The sound is vivacious and contagious. Toes start tapping. Lips start curling. Muscles start moving. Hands slap against the fine leather surface of a bongo drum, the sound travels across the room. Booming vocals cry out to the audience, giving rhythm to the beat. El Rumbon’s salsa music sends vibrations up the body.
El Rumbon’s collection of merengue, salsa, cumbia, plena, bomba, chachacha, and mambo create a nonstop dance party that starts with the tapping of the feet and moves all the way up the body until it spills out at the fingertips. Essentially, their music is meant to make the audience sweat.
Last April, Charlie Izzo, a researcher at Cornell University and conga player, formed El Rumbon in order to bring authentic salsa music to Ithaca’s Latin dance community.
“My heart and soul needs this band to be playing in Ithaca,” Izzo said. “It just blew my mind that there wasn’t a real salsa band in this town given how many people love the music.”

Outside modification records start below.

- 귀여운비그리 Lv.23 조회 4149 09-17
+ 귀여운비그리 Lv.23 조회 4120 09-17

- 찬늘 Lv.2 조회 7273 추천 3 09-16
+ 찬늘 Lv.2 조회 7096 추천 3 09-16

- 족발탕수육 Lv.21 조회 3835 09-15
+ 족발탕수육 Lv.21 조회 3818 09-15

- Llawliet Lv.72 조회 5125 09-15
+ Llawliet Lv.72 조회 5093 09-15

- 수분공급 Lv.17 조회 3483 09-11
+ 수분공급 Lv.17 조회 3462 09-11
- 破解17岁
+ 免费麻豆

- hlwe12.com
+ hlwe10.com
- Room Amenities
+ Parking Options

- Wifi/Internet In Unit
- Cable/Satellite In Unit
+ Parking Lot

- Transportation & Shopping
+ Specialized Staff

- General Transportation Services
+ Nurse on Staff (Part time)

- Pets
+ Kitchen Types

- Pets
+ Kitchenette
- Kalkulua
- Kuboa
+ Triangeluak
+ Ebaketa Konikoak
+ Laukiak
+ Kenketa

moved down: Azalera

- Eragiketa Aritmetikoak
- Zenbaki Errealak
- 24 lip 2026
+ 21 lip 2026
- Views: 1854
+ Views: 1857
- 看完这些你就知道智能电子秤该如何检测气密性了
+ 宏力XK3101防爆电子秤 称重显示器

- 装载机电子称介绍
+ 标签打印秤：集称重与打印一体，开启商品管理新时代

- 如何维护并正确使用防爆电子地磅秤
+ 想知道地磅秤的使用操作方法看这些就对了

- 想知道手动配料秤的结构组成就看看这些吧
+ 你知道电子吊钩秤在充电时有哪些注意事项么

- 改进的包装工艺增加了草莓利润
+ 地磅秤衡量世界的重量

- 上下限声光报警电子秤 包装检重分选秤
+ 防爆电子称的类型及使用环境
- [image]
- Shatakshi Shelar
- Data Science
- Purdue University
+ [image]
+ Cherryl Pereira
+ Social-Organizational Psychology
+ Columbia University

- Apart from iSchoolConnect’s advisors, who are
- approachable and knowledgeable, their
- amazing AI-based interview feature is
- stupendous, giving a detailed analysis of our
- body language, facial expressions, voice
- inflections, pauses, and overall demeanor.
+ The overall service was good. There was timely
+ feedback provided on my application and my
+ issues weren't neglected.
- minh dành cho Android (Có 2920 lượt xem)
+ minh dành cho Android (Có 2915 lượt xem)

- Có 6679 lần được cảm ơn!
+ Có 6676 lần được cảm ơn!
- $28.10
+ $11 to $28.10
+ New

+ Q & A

On Oct. 15, El Rumbon will premiere its music at “MambObama,” a fundraiser for Barack Obama’s presidential campaign, at Castaways. El Rumbon is scheduled to play from 8 p.m. to midnight but said it is willing to play all night if the crowd wants.
Junior Katharina Carella said she recently developed an affinity for salsa dancing and plans on attending El Rumbon’s opening night.
“I started going to Salsa Night at Common Ground every Tuesday for social reasons,” Carella said. “And then I realized how awesome it was.”
Carella said she especially loves salsa for its upbeat tone.
“It’s fun,” she said. “You can’t not love it. I’m so excited to hear El Rumbon’s salsa music. I’m positive there will be dancing, therefore, I’m positive I will be attending.”
To make Izzo’s dream of making a salsa band a reality, he met up with Steve Reichlen ’00 to form the group. Izzo had heard Reichlen play music and knew that he had a passion for salsa.
Izzo called upon a former bandmate, Cesar Encisco, to become the band’s lead vocalist and bongo player. With Encisco’s help, Izzo crafted the band name “El Rumbon,” a Latin American term that means “big dance party.”
Izzo said many years ago, he cherished one Latin CD above all others: “Tremendo Rumbon.”
“When you listened to it, you felt like you were in the middle of a dance party,” Izzo said. “It was the kind of jam sessions that were solely for dancing.”
Izzo said this memory came back to him years later when he first thought of forming his own salsa band.
Encisco, a native Columbian, said salsa brings a different feel to any venue.
“A party in Latin America always has dancing,” Encisco said. “I don’t really understand the concept of a party with no dancing. No dancing, no party.”
The percussion section of this eight-man band acts as the pulse that keeps feet in motion. Izzo, Encisco and Reichlen pound on congas, bongos and timbales respectively. Together they create a drumbeat that acts as the backbone for the powerful brass and string sections.
The brass section adds a sound that weaves through the air like a snake around the crowd. Senior James Covington plays the trumpet for El Rumbon. Paul Merrill ’02 plays the trumpet and helps out with percussion. Ryan Zawel ’05 brings the heat with his trombone, vocals and percussion mix. Bassist Harry Aceto sparks the beat, and pianist Josh Oxford ’07 keeps up the high-paced tempo. With eight talented members, El Rumbon’s music is passionate, energetic and bold.
Freshman Evelyn Santiago, a dancer for the Muevete Dance Company, said she believes salsa is a great way to teach others about the Latin dance community. The dancers and musicians share a love of El Rumbon’s signature styles of music.
“Salsa music is one of the most essential parts of Latin dancing,” Santiago said. “It’s great to see that the Ithaca community is starting to see how influential it is.”
Encisco said the band’s music can’t help but be loud.
“You won’t be able to sit down, not without at least twitching,” Encisco said. “You’ll eventually end up getting out of your seat. You’ll definitely want to wear comfortable shoes.”
In addition to their premiere show at Castaways, El Rumbon will host a party Nov. 1 at Cornell University.
Izzo said he was excited for El Rumbon’s debut and its upcoming shows. He said the group is currently in talks with Muevete about performing together in the future.
“The dates are starting to roll in,” Izzo said. “We’re very pumped.”